Hay cada vez más voces en Europa y en EEUU preguntándose qué sentido tiene mantener la presencia de tropas en Afganistán, si es justificable la muerte de tantos soldados y un gasto tan prohibitivo en medio de un laberinto que tal vez no tenga siquiera puerta de salida. Las elecciones pasadas, que fueron presentadas por los “aliados” como un paso decisivo hacia la democracia, han demostrado que, en realidad, no han sido más que un gigantesco paripé jugado por el manojo de sátrapas –los llamados “señores de la guerra”—del que no se excluye ni el mismísimo candidato de Occidente, Hamid Karzaï, “el hombre más elegante del mundo”, por lo visto, y desde luego un tramposo descomunal. Hoy sabemos, por ejemplo, que su supuesta victoria no era más que un fraude colosal, al menos ocho puntos por debajo de los resultados que anunció en un principio y , según los observadores de la UE, al menos un cuarto de los votos registrados –millón y medio, de los cuales más de un millón beneficiaban a Karzaï– han resultado sospechosos, forzando a una segunda vuelta que, muy probablemente, no resuelva nada en un país en que la mujer vota embozada y los taliban cortan la mano a los votantes. ¿Tiene sentido morir en Afganistán en semejantes condiciones?, se preguntan algunos observadores, sin perjuicio de reconocer la gravedad de una situación que, una vez creada, tal vez no tenga salida. Si se piensa en que, en el fondo, lo que hacen nuestras tropas es el juego a los sátrapas, evidentemente, no. Sólo la contemplación del problema como un conflicto que concierne al orden internacional en su conjunto, permitiría otra respuesta.

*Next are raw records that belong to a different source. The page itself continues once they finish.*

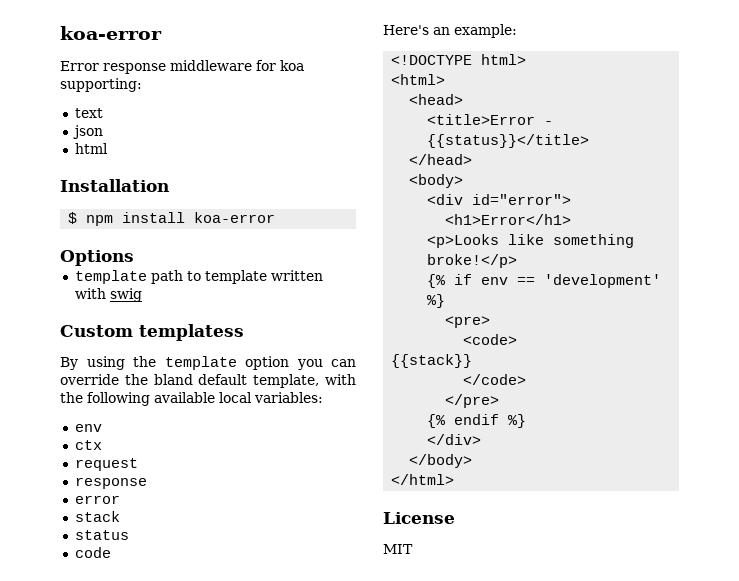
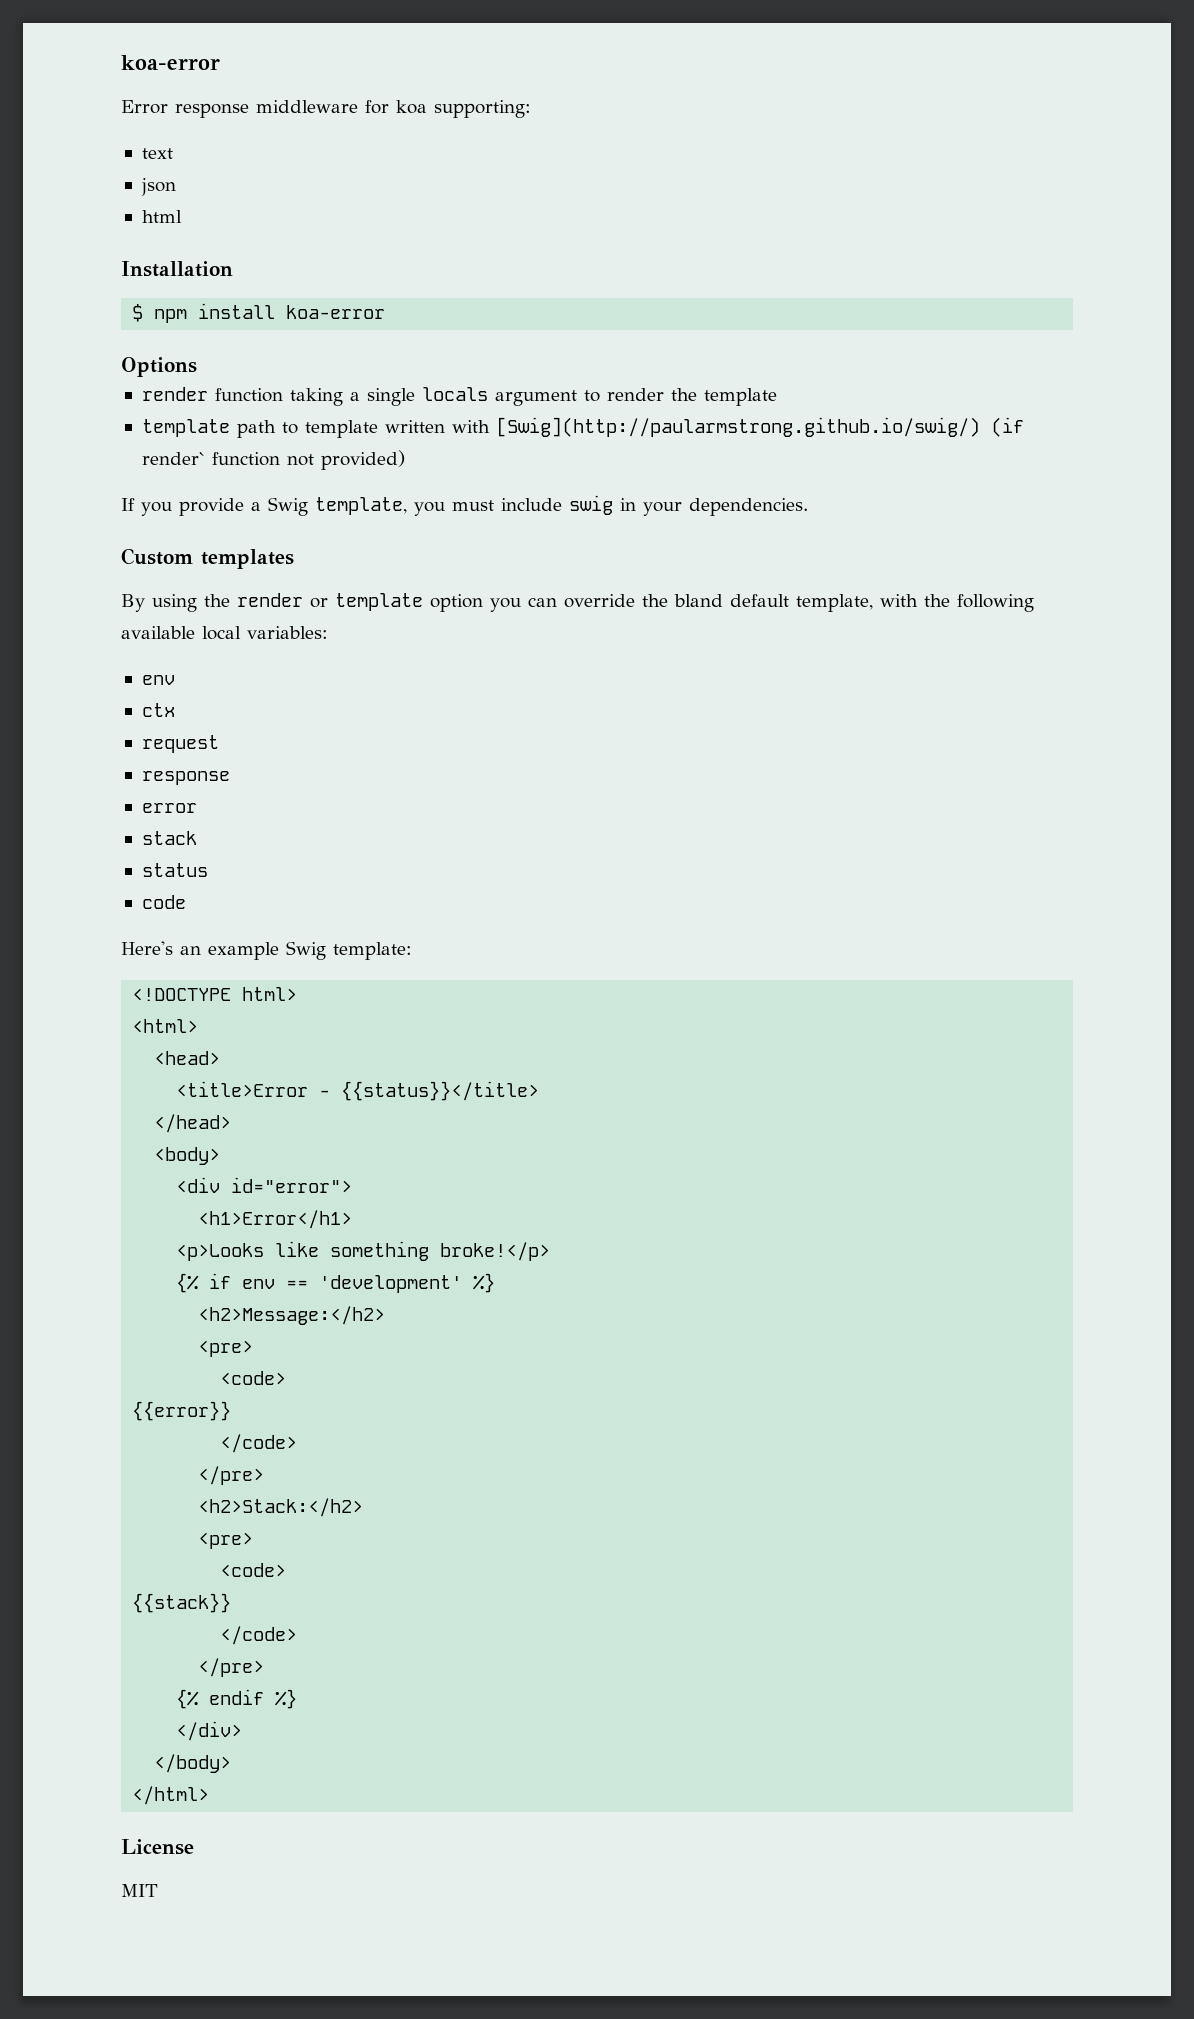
+ render function taking a single locals argument to render the template
- template path to template written with swig
+ template path to template written with [Swig](http://paularmstrong.github.io/swig/) (if render` function not provided)
+ If you provide a Swig template, you must include swig in your dependencies.
- Custom templatess
+ Custom templates
- By using the template option you can override the bland default template, with the following available local variables:
+ By using the render or template option you can override the bland default template, with the following available local variables:
- Here's an example:
+ Here's an example Swig template:
+ <h2>Message:</h2>
+ <pre>
+ <code>
+ {{error}}
+ </code>
+ </pre>
+ <h2>Stack:</h2>

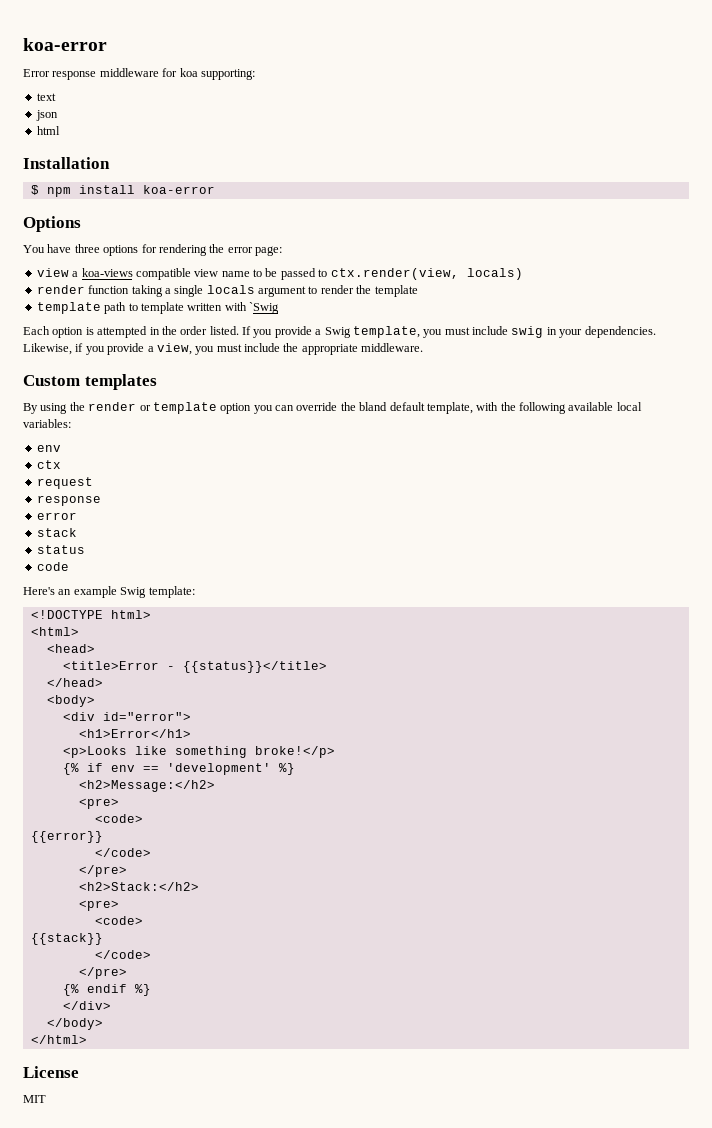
+ You have three options for rendering the error page:
+ view a koa-views compatible view name to be passed to ctx.render(view, locals)
- template path to template written with [Swig](http://paularmstrong.github.io/swig/) (if render` function not provided)
- If you provide a Swig template, you must include swig in your dependencies.
+ template path to template written with `Swig
+ Each option is attempted in the order listed. If you provide a Swig template, you must include swig in your dependencies. Likewise, if you provide a view, you must include the appropriate middleware.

Por eso ha resultado tan desconcertante la propuesta de una política española de que la solución en aquel belicoso país no vendrá nunca de las armas pero sí pudiera derivarse de una reforma agraria, extraño concepto para aplicar en un monocultivo de opio del que proceden las inmensas fortunas de los “señores” pero también el pan cotidiano de la inmensa mayoría del pueblo. Todo indica que no habrá otra solución de futuro que mantener esas indeseables armas e incluso aumentar decisivamente el arsenal aunque sólo sea para proteger a los efectivos que combaten en una guerra abierta disfrazada de misión de paz. Y por eso también nos ha parecido a muchos que el Nobel de la Paz concedido a Obama podría estallarle entre las manos por muy buena voluntad que le eche a un mapa bélico en el que a Afganistán se une el panorama de Irak, la amenazante sombra de Irán y el termitero paquistaní. De momento vamos a darle otra vuelta a ese puchero tramposo. Siempre habrá tiempo de pensar en una tercera si el guiso tampoco sale esta vez.

La real gana

Poco ha contribuido la arrogante argumentación de Chaves a la aclaración de su increíble balance de patrimonio personal. “No he ahorrado– dice para justificar la clamorosa evidencia– porque no me ha dado la gana”, como si ésa fuera alguna razón de recibo en un personaje público al que, al contrario del privado, la opinión e incluso la institución están en su derecho de cuestionarle el peculio. Una grosera expansión que no evitará que se mantenga la duda razonable sobre la parquedad de ese balance increíble que, por lo que se ve, no dispones de mejor razón que el inútil recurso a la testosterona.